Drake & Josh” actor Drake Bell claims a Nickelodeon dialogue coach sexually molested him at 15. Brian Peck, the coach, received a 16-month term for child sexual assault in 2004. This is Bell’s first public tale in “Quiet on Set: The Dark Side of Kids TV.” Drake Bell has spoken up about his 15-year-old child star sexual assault for the first time.
Bell will tell his experience on Investigation Discovery’s “Quiet on Set: The Dark Side of Kids TV,” airing March 17 and 18.
Bell claims Brian Peck, a Nickelodeon “All That” and “The Amanda Show.” dialect coach, assaulted him in the documentary. After appearing on “The Amanda Show” from 1999 to 2002, Bell appeared in “Drake & Josh,” a 2004 Nickelodeon sitcom.
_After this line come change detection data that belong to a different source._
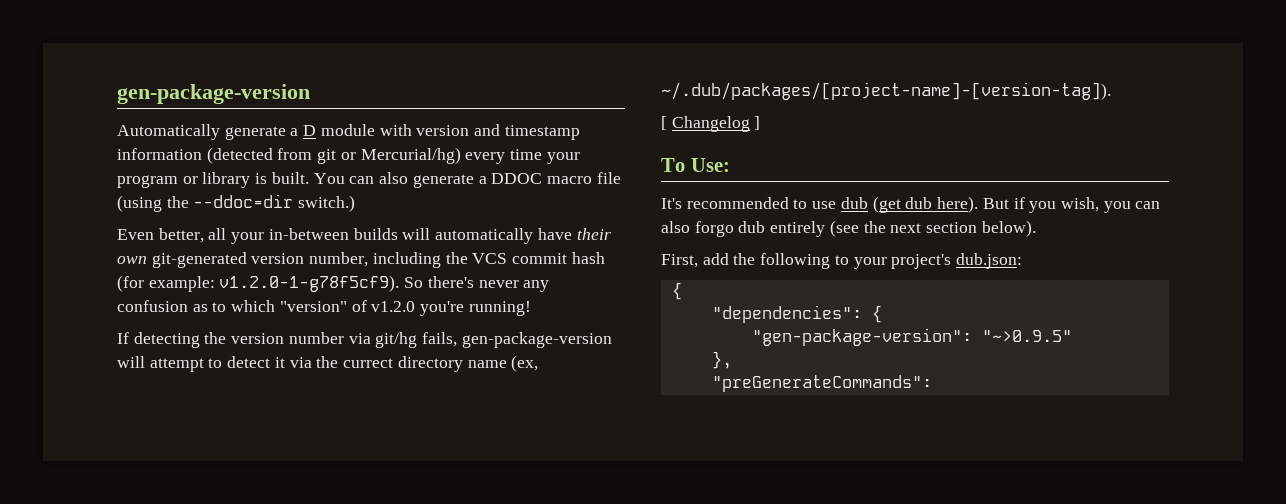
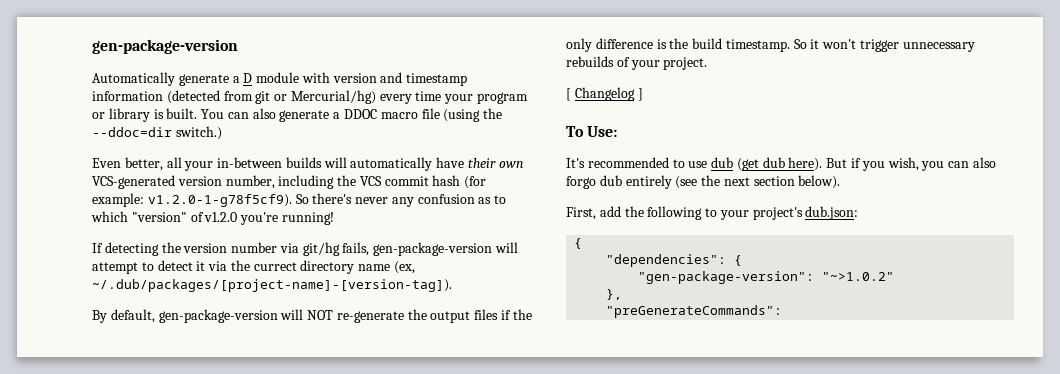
[151,252,247,268] git-generated -> [92,175,175,189] VCS-generated
(1111, 91) none -> [92,309,532,323] [566,38,975,52] [566,56,708,70] // By default, gen-package-version will NOT re-generate the output files if the only difference is the build timestamp. So it won't trigger unnecessary rebuilds of your project.
[981,330,1072,342] "~>0.9.5" -> [822,272,895,281] "~>1.0.2"

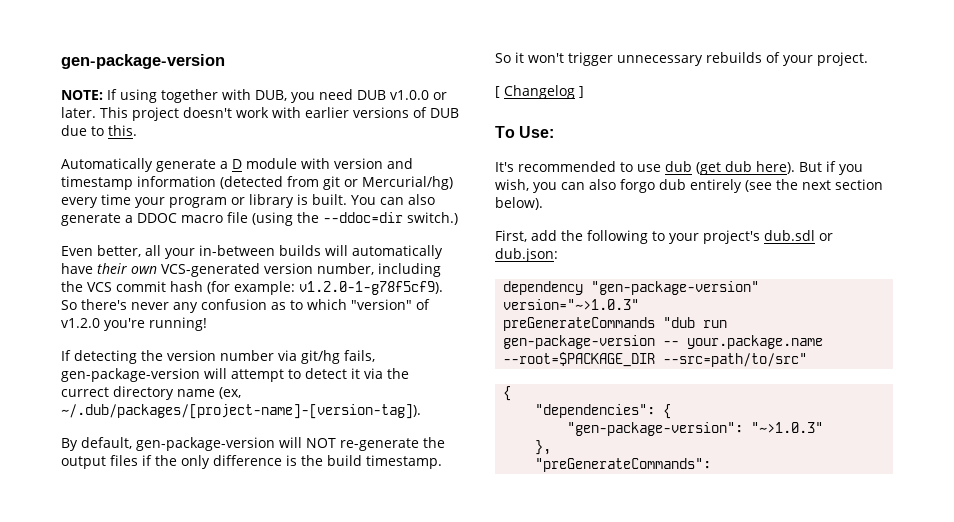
[92,39,238,54] gen-package-version -> [61,54,225,69] [61,89,447,103] [61,107,459,121] [61,125,137,136] gen-package-version // NOTE: If using together with DUB, you need DUB v1.0.0 or later. This project doesn't work with earlier versions of DUB due to this.
(803, 213) none -> [764,230,833,241] dub.sdl or
(859, 213) none -> [503,281,760,295] [503,299,640,310] [503,317,728,331] [503,335,824,349] [503,352,808,367] // dependency "gen-package-version" version="~>1.0.3" // preGenerateCommands "dub run gen-package-version -- your.package.name --root=$PACKAGE_DIR --src=path/to/src"
[822,272,895,281] "~>1.0.2" -> [751,422,824,433] "~>1.0.3"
August 2003 saw Peck arrested on 11 counts for sexually abusing an unidentified kid. Peck pled no contest to oral copulation with a kid under 16 and indecent acts with a 14- or 15-year-old in May 2004. October 2004 brought a 16-month jail term and sex offender registration.
Bell has stayed unidentified as the minor for over two decades.
In conjunction with Business Insider, Maxine Productions and Sony Pictures Television — Nonfiction’s “Quiet on Set” analyses Dan Schneider’s toxic children’s TV series from the 1990s and early 2000s. Mary Robertson and Emma Schwartz direct the docuseries.
BI investigated Schneider’s children’s-TV empire in 2022. The former child performers and crew members of “The Amanda Show,” “Zoey 101,” and “Victorious” told BI that Schneider created an odd, unpleasant atmosphere on production. According to sources, a writer for “The Amanda Show” filed a gender-discrimination and hostile-workplace lawsuit in 2000, alleging that Schneider repeatedly asked massages. The matter was settled out of court for an unknown sum. Schneider created sexualized sequences and encouraged young female performers to wear tight costumes, others told BI.
Schneider left Nickelodeon in 2018. In 2022, Nickelodeon’s former VP of programming and production, Russell Hicks, told BI that Schneider’s work was “thoroughly scrutinised and approved.”
Many Schneider’s child actors and staff members talk publicly for the first time in “Quiet on Set”.